Chief Executive Mike Coupe said on Wednesday he expected deflation to persist in the grocery market for the rest of 2015 and possibly into 2016, and did not rule out further investment in price cuts beyond the 150 million pounds ($227 million) already committed to.
“The underlying pressures of the industry will remain from a deflation point of view and therefore you would expect that the underlying sales growth of the industry will be negative for the foreseeable future,” he said.
“We have to plan on the downside and hope on the upside.”
Shares in Sainsbury’s, already down 14 percent over the last year, fell a further 2.8 percent.
Shore Capital analyst Clive Black said Sainsbury’s may not have reached the end of its profit downgrade cycle.
“In particular, we are concerned that a revitalising Tesco may hit Sainsbury’s trading patterns,” he said, referring to signs of turnaround at Britain’s biggest retailer.
Sainsbury’s, along with rivals Tesco, Asda and Morrisons, is cutting prices to stem the flow of shoppers to discounters Aldi and Lidl.
All are also having to adapt as consumers shop more frequently and locally, and buy more online.
Sainsbury’s made an underlying pretax profit of 681 million pounds in the year to March 14. That was ahead of analysts’ average forecast of 659 million but down 14.7 percent from the 798 million made the year before.

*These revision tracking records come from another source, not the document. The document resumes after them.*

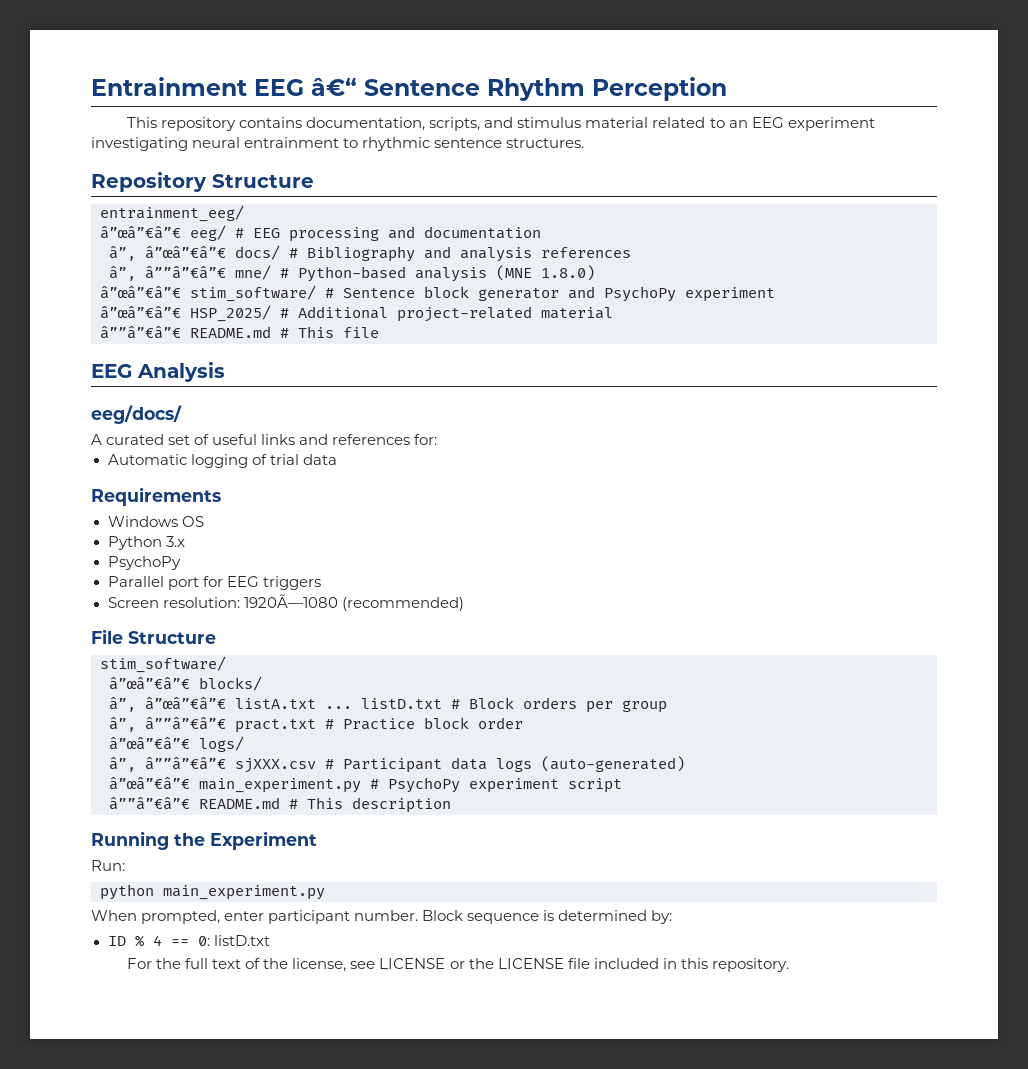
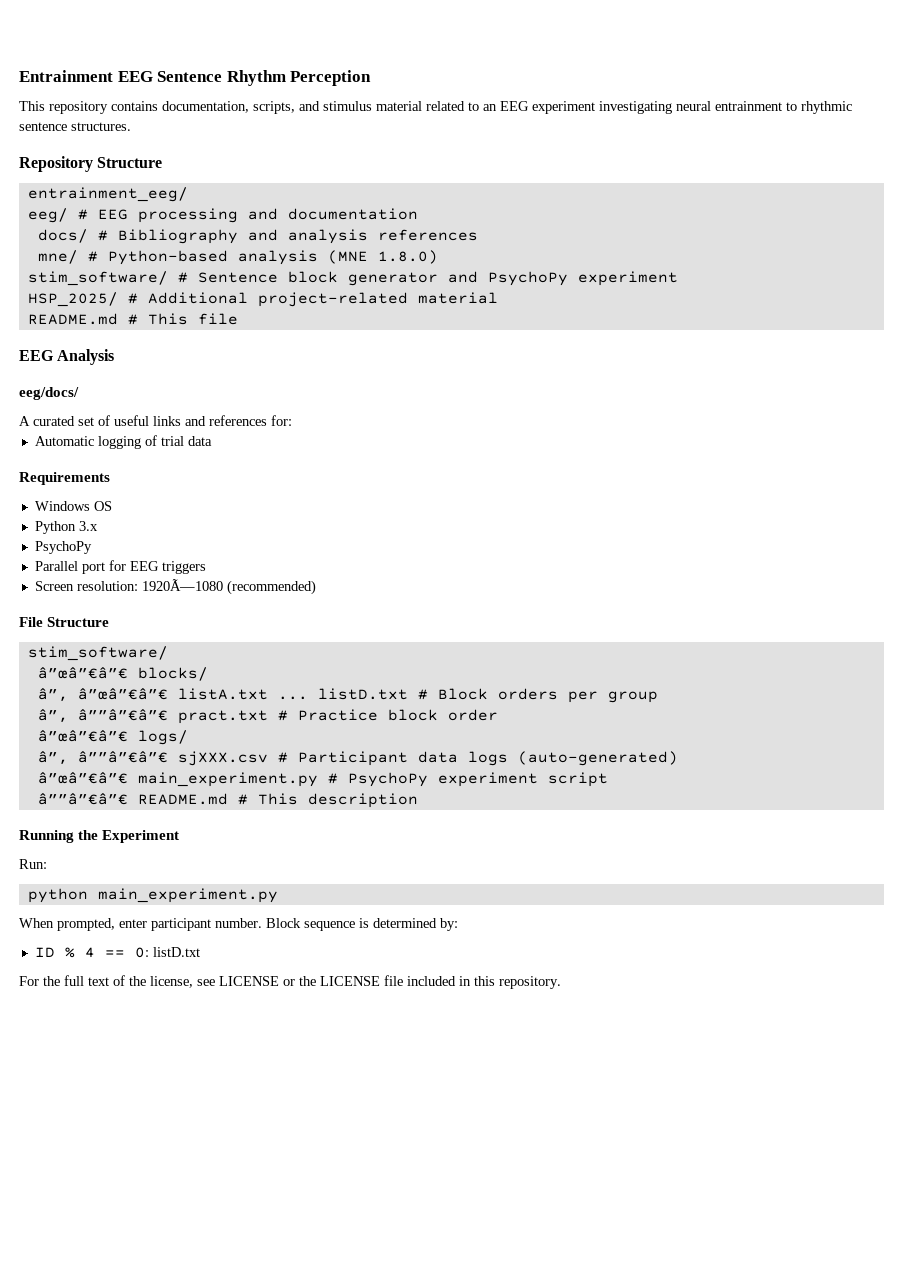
- Entrainment EEG â€“ Sentence Rhythm Perception
+ Entrainment EEG Sentence Rhythm Perception
- â”œâ”€â”€ eeg/ # EEG processing and documentation
+ eeg/ # EEG processing and documentation
- â”‚ â”œâ”€â”€ docs/ # Bibliography and analysis references
+ docs/ # Bibliography and analysis references
- â”‚ â””â”€â”€ mne/ # Python-based analysis (MNE 1.8.0)
+ mne/ # Python-based analysis (MNE 1.8.0)
- â”œâ”€â”€ stim_software/ # Sentence block generator and PsychoPy experiment
+ stim_software/ # Sentence block generator and PsychoPy experiment
- â”œâ”€â”€ HSP_2025/ # Additional project-related material
+ HSP_2025/ # Additional project-related material
- â””â”€â”€ README.md # This file
+ README.md # This file

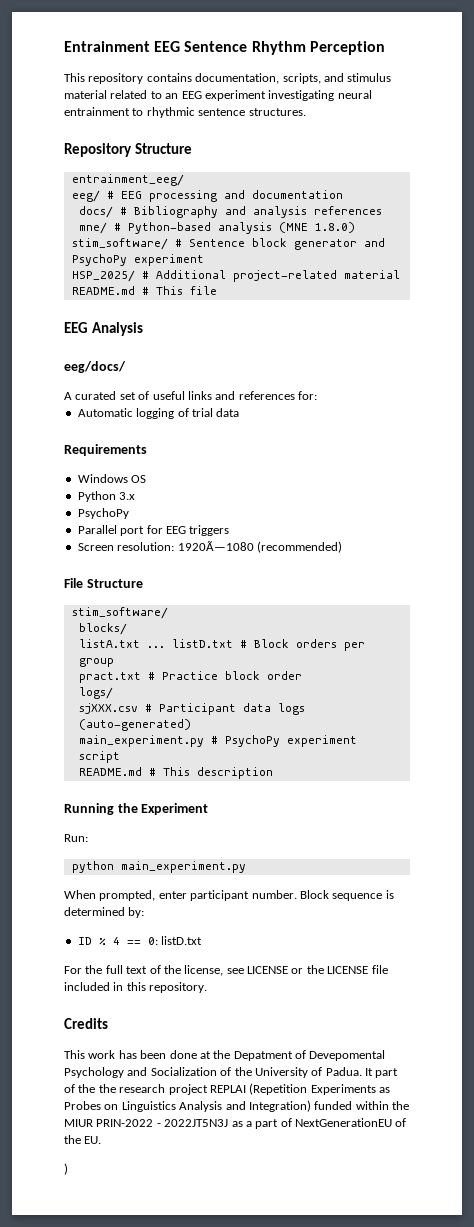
- â”œâ”€â”€ blocks/
+ blocks/
- â”‚ â”œâ”€â”€ listA.txt ... listD.txt # Block orders per group
+ listA.txt ... listD.txt # Block orders per group
- â”‚ â””â”€â”€ pract.txt # Practice block order
+ pract.txt # Practice block order
- â”œâ”€â”€ logs/
+ logs/
- â”‚ â””â”€â”€ sjXXX.csv # Participant data logs (auto-generated)
+ sjXXX.csv # Participant data logs (auto-generated)
- â”œâ”€â”€ main_experiment.py # PsychoPy experiment script
+ main_experiment.py # PsychoPy experiment script
- â””â”€â”€ README.md # This description
+ README.md # This description
+ Credits
+ This work has been done at the Depatment of Devepomental Psychology and Socialization of the University of Padua. It part of the the research project REPLAI (Repetition Experiments as Probes on Linguistics Analysis and Integration) funded within the MIUR PRIN-2022 - 2022JT5N3J as a part of NextGenerationEU of the EU.
+ )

After booking 753 million pounds of exceptional charges, mainly impairment charges on existing stores and the property pipeline announced alongside half-year results in November, Sainsbury’s posted a statutory pretax loss of 72 million pounds.
Last month, property write downs were a major factor in Tesco reporting an annual loss of 6.4 billion pounds, one of the biggest in British corporate history.
Sainsbury’s group sales fell 0.9 percent to 26.1 billion pounds, while sales at stores open over a year, excluding fuel, fell 1.9 percent.
Sainsbury’s is cutting capital expenditure, costs and dividends to finance price cuts.
“We will remain competitive on price. If others move on price in the market, we will follow absolutely. We have the financial capacity and the flexibility to do so,” said finance chief John Rogers.
Coupe reckons price cuts, simpler promotions and a focus on product quality and innovation, as well as expansion of Sainsbury’s non-food, online and convenience businesses, can combat the threat from discounters and Tesco.
Sainsbury’s is paying a full-year dividend of 13.2 pence per share, down 23.7 percent, in line with previous guidance.
Separately on Wednesday, industry data showed sales fell at all of Britain’s big four grocers over the last three months.